The cornucopia has long been a symbol of the Thanksgiving season — a large (often wicker) horn overflowing with fruits and vegetables and grains. It’s also known as the horn of plenty, and for good reason. The word cornucopia comes from the Latin cornu “horn” (also the source of unicorn) and copiae “abundance.” The phrase “horn of plenty,” is a literal translation of the elements of cornucopia.

Though the horn of plenty is today a symbol of Thanksgiving, the first cornucopia comes from ancient Greek mythology, all the way back to the childhood of Zeus, King of the Gods. If you think back to your mythological original stories, you might remember that Zeus’s birth and early childhood were not exactly pleasant. Zeus’s father, the Titan Cronus, had heard a prophecy that he would be usurped by one of his children. So whenever his wife Rhea gave birth, the power-hungry Cronus immediately ate the child. He ate five children in all, swallowing them up soon after they were born.

After the fifth child, Rhea showed some maternal attributes and decided to protect the next one. When their last child, Zeus, was born, Rhea rescued him by replacing the child with a stone wrapped in swaddling clothes, which Cronus gulped down without a second thought. In the meantime, the real baby Zeus was secreted off to a cave on the isle of Crete.

The tales of Zeus’s upbringing on Crete are about as consistent as Spiderman origin stories. But like Spiderman origin stories, though the details differ, the main themes persist throughout. One of those consistent themes is the existence of a goat. It might have been a magical goat named Amalthea, or Amalthea might have been a nymph or a daughter of the Cretan king Melisseus who owned a goat. At any rate, it was that goat’s milk that nourished the infant Zeus.

At some point in Zeus’s young life, the goat lost a horn — either it fell off, or Zeus accidentally or intentionally tore it off. And then, one of two things happened: Either the nymph Amalthea filled the horn with herbs and fruits to feed Zeus, or Zeus endowed the horn with the ability to provide its possessor with whatever they wished. The horn was called, in Greek, keras amaltheias “The Horn of Amalthea,” and in Latin, cornu copiae — what became the modern cornucopia. That cornucopia, a symbol of the abundance, is a common theme in ancient Greek art, and it makes an appearance in other mythological stories.

After the goat died, Zeus used its hide to create the aegis, either an impenetrable shield or armor that was later used by Athena.

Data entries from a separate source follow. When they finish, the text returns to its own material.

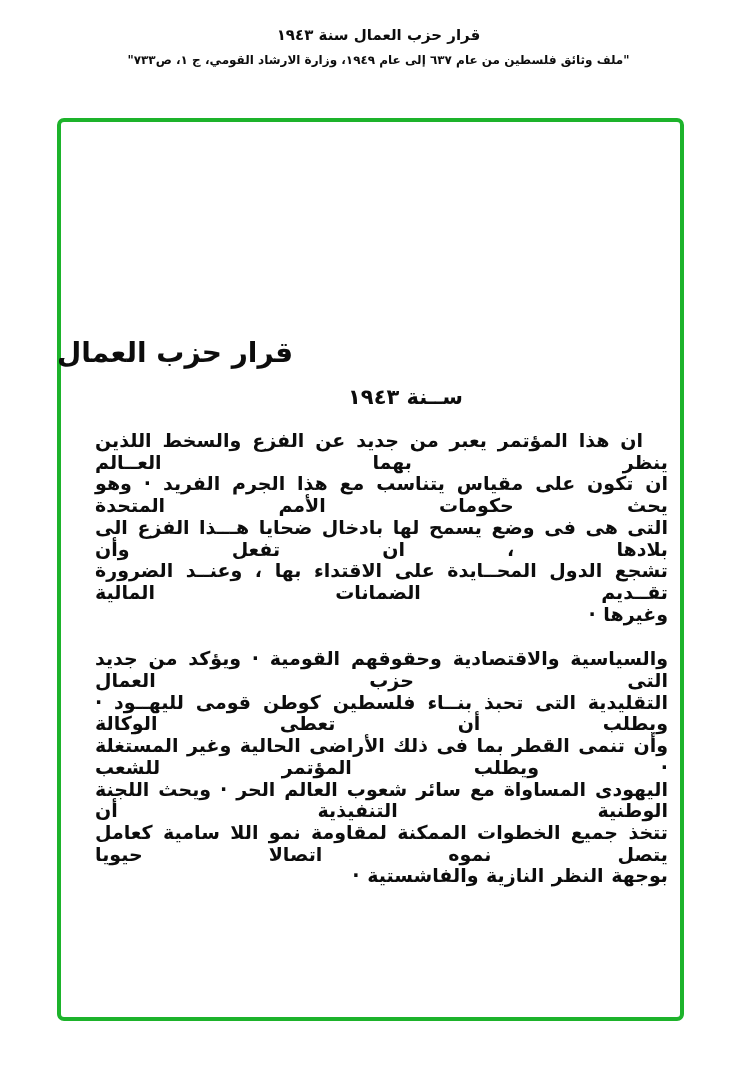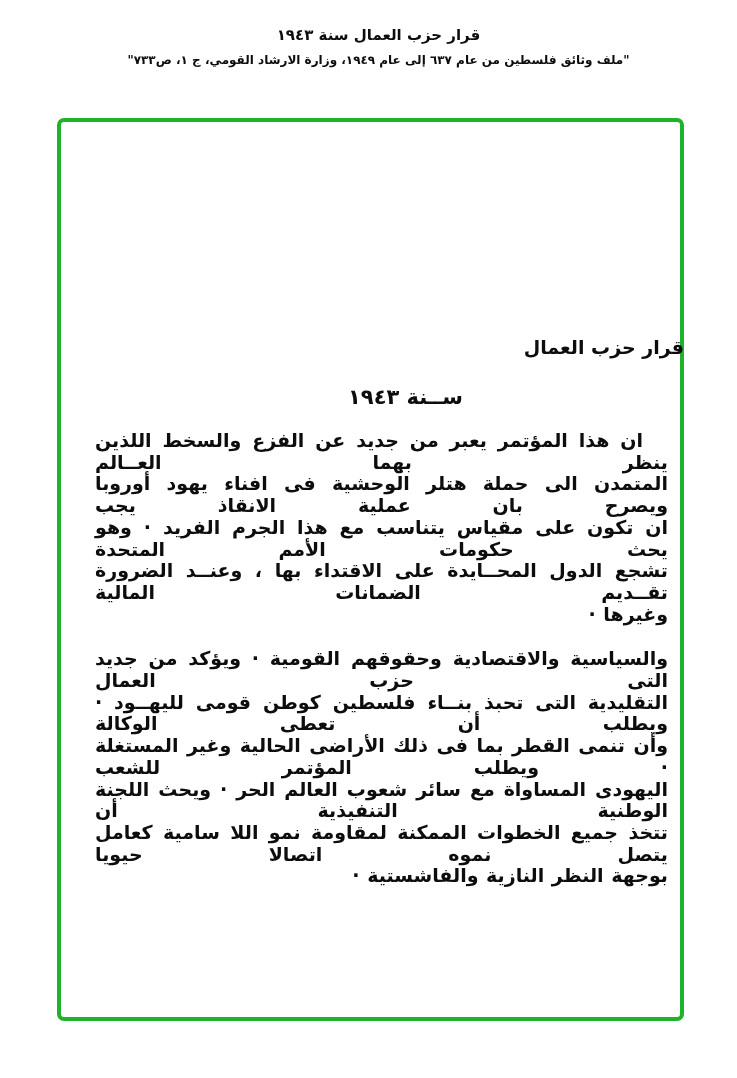--- a/index.html
+++ b/index.html
@@ -59,8 +59,8 @@
     left: 57px;
     width: 627px;
     margin: 0;
-    text-align: right;
-    font-size: 19px;
+    text-align: left;
+    font-size: 28px;
     font-weight: bold;
     letter-spacing: 0.5px;
   }

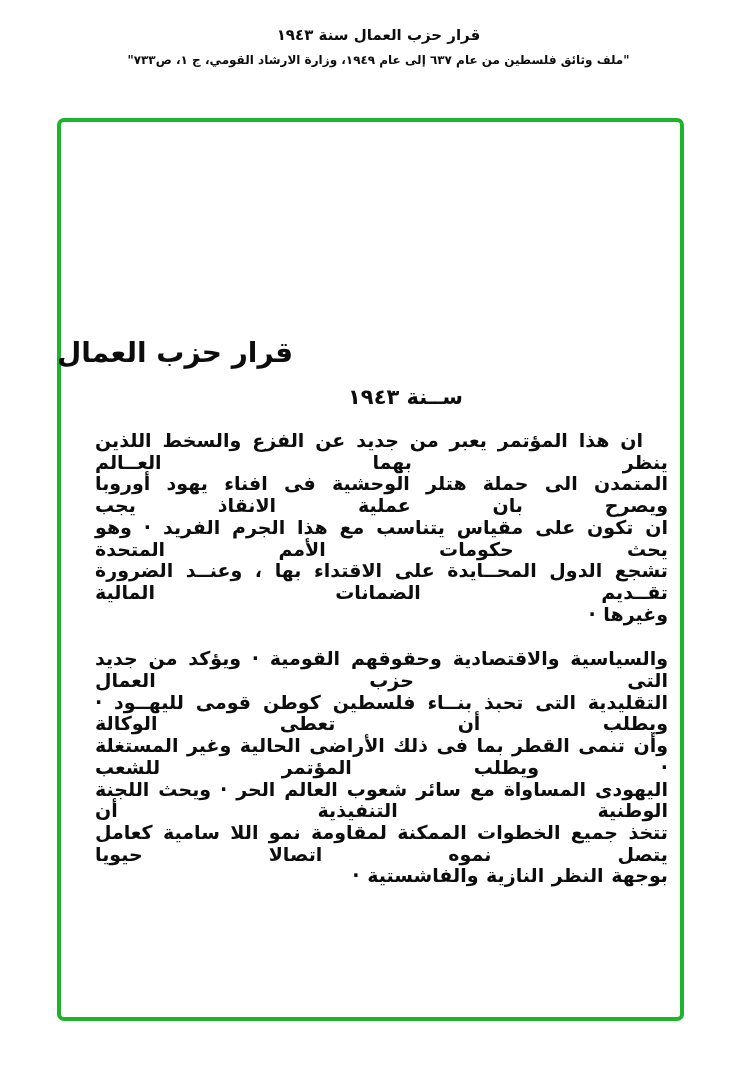--- a/index.html
+++ b/index.html
@@ -114,7 +114,6 @@
 
     <div class="para">
       <div class="line first-line">ان هذا المؤتمر يعبر من جديد عن الفزع والسخط اللذين ينظر بهما العــالم</div>
-      <div class="line">المتمدن الى حملة هتلر الوحشية فى افناء يهود أوروبا ويصرح بان عملية الانقاذ يجب</div>
       <div class="line">ان تكون على مقياس يتناسب مع هذا الجرم الفريد · وهو يحث حكومات الأمم المتحدة</div>
       <div class="line">تشجع الدول المحــايدة على الاقتداء بها ، وعنــد الضرورة تقــديم الضمانات المالية</div>
       <div class="line last-line">وغيرها ·</div>

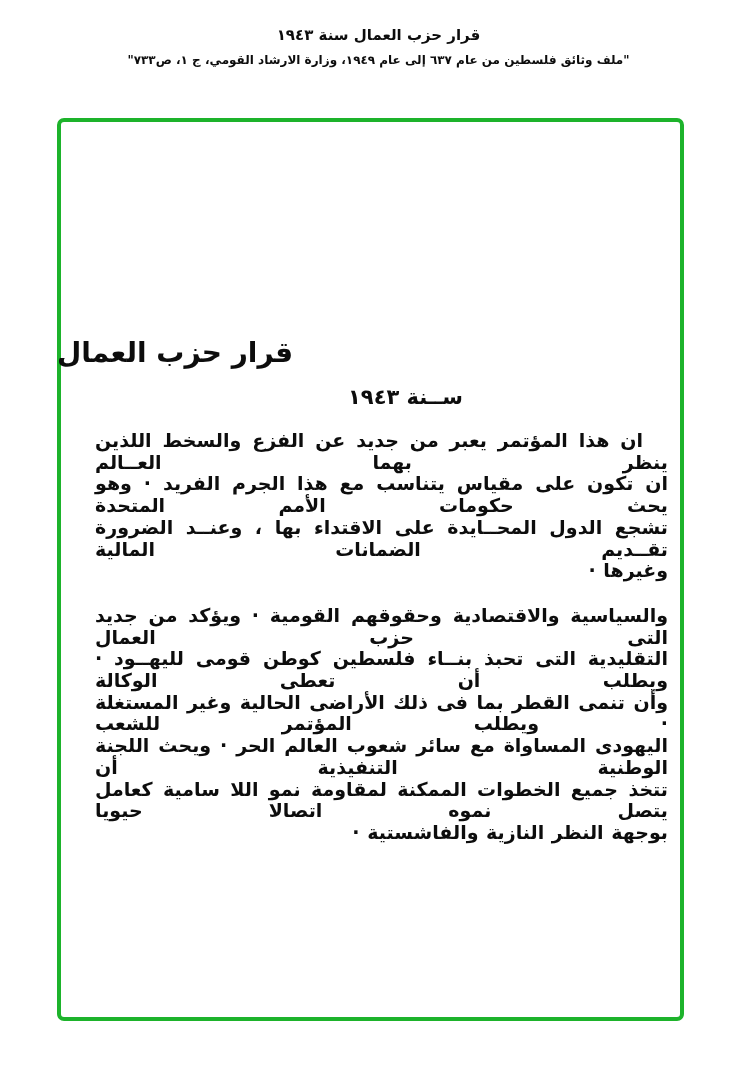--- a/index.html
+++ b/index.html
@@ -115,6 +115,7 @@
     <div class="para">
       <div class="line first-line">ان هذا المؤتمر يعبر من جديد عن الفزع والسخط اللذين ينظر بهما العــالم</div>
       <div class="line">ان تكون على مقياس يتناسب مع هذا الجرم الفريد · وهو يحث حكومات الأمم المتحدة</div>
+      <div class="line">التى هى فى وضع يسمح لها بادخال ضحايا هـــذا الفزع الى بلادها ، ان تفعل وأن</div>
       <div class="line">تشجع الدول المحــايدة على الاقتداء بها ، وعنــد الضرورة تقــديم الضمانات المالية</div>
       <div class="line last-line">وغيرها ·</div>
     </div>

Zeus, though, used the aegis to defeat Cronus and the other Titans and rescue his five siblings from his father’s stomach.

That’s right: They were there the whole time in his stomach. Remember that after you’ve gorged yourself on Thanksgiving dinner: No matter how full you feel, it couldn’t possibly be worse than having five grown deities and a baby-sized stone lodged in your gut.